#### [Assigned task]
Give the count of lines that hold the word "none" in this listing, with nothing added.

#### [Material for the task]
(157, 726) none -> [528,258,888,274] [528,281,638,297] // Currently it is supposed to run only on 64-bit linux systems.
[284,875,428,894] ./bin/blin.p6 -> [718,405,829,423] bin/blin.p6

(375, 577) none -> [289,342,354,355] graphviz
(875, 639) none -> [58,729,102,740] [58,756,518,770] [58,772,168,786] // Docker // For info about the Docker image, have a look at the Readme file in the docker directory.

==

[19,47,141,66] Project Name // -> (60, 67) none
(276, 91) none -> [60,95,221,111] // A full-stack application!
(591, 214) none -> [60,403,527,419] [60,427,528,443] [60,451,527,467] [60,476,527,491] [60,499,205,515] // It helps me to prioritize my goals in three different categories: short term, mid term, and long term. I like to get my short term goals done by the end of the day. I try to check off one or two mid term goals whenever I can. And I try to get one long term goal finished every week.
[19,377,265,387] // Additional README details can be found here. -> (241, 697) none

#### [Written answer]
7